Material for the task -
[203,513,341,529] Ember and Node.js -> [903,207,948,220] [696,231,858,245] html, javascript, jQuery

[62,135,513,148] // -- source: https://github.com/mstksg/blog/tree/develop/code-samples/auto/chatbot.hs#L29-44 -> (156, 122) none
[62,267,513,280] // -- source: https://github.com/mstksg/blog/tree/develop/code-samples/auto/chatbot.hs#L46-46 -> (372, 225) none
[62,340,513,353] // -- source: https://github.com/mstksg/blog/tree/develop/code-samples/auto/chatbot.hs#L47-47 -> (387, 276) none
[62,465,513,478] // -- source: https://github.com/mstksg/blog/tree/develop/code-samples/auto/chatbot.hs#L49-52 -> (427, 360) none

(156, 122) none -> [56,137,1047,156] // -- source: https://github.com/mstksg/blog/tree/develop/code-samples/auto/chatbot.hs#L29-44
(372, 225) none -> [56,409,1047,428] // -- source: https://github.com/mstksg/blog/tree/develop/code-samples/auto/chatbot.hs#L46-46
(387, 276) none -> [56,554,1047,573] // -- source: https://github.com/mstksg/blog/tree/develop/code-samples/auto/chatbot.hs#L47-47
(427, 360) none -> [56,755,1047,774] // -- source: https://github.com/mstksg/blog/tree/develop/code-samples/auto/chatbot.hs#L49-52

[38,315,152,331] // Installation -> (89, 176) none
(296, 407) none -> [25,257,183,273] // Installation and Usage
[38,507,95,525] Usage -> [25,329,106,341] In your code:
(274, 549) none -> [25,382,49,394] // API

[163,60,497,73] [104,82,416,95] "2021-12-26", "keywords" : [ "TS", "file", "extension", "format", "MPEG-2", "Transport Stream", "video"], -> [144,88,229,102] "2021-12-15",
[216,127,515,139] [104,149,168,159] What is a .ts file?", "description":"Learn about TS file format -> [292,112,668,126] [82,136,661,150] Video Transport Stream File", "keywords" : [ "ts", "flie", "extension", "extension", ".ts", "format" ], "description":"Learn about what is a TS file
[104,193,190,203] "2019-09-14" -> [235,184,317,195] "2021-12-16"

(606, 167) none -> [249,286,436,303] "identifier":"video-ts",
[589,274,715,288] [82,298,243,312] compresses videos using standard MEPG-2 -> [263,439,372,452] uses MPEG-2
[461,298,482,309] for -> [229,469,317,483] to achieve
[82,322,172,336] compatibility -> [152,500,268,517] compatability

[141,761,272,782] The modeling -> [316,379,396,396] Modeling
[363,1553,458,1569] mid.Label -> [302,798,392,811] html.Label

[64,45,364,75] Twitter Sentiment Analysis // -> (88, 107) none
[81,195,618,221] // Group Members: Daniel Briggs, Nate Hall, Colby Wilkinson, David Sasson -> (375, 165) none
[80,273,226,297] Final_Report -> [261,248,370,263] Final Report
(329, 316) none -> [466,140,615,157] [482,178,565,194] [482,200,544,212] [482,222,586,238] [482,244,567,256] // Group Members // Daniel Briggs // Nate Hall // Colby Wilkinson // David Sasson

What to work on - Print every record above once more, exactly as written.

Worked solution -
[203,513,341,529] Ember and Node.js -> [903,207,948,220] [696,231,858,245] html, javascript, jQuery

[62,135,513,148] // -- source: https://github.com/mstksg/blog/tree/develop/code-samples/auto/chatbot.hs#L29-44 -> (156, 122) none
[62,267,513,280] // -- source: https://github.com/mstksg/blog/tree/develop/code-samples/auto/chatbot.hs#L46-46 -> (372, 225) none
[62,340,513,353] // -- source: https://github.com/mstksg/blog/tree/develop/code-samples/auto/chatbot.hs#L47-47 -> (387, 276) none
[62,465,513,478] // -- source: https://github.com/mstksg/blog/tree/develop/code-samples/auto/chatbot.hs#L49-52 -> (427, 360) none

(156, 122) none -> [56,137,1047,156] // -- source: https://github.com/mstksg/blog/tree/develop/code-samples/auto/chatbot.hs#L29-44
(372, 225) none -> [56,409,1047,428] // -- source: https://github.com/mstksg/blog/tree/develop/code-samples/auto/chatbot.hs#L46-46
(387, 276) none -> [56,554,1047,573] // -- source: https://github.com/mstksg/blog/tree/develop/code-samples/auto/chatbot.hs#L47-47
(427, 360) none -> [56,755,1047,774] // -- source: https://github.com/mstksg/blog/tree/develop/code-samples/auto/chatbot.hs#L49-52

[38,315,152,331] // Installation -> (89, 176) none
(296, 407) none -> [25,257,183,273] // Installation and Usage
[38,507,95,525] Usage -> [25,329,106,341] In your code:
(274, 549) none -> [25,382,49,394] // API

[163,60,497,73] [104,82,416,95] "2021-12-26", "keywords" : [ "TS", "file", "extension", "format", "MPEG-2", "Transport Stream", "video"], -> [144,88,229,102] "2021-12-15",
[216,127,515,139] [104,149,168,159] What is a .ts file?", "description":"Learn about TS file format -> [292,112,668,126] [82,136,661,150] Video Transport Stream File", "keywords" : [ "ts", "flie", "extension", "extension", ".ts", "format" ], "description":"Learn about what is a TS file
[104,193,190,203] "2019-09-14" -> [235,184,317,195] "2021-12-16"

(606, 167) none -> [249,286,436,303] "identifier":"video-ts",
[589,274,715,288] [82,298,243,312] compresses videos using standard MEPG-2 -> [263,439,372,452] uses MPEG-2
[461,298,482,309] for -> [229,469,317,483] to achieve
[82,322,172,336] compatibility -> [152,500,268,517] compatability

[141,761,272,782] The modeling -> [316,379,396,396] Modeling
[363,1553,458,1569] mid.Label -> [302,798,392,811] html.Label

[64,45,364,75] Twitter Sentiment Analysis // -> (88, 107) none
[81,195,618,221] // Group Members: Daniel Briggs, Nate Hall, Colby Wilkinson, David Sasson -> (375, 165) none
[80,273,226,297] Final_Report -> [261,248,370,263] Final Report
(329, 316) none -> [466,140,615,157] [482,178,565,194] [482,200,544,212] [482,222,586,238] [482,244,567,256] // Group Members // Daniel Briggs // Nate Hall // Colby Wilkinson // David Sasson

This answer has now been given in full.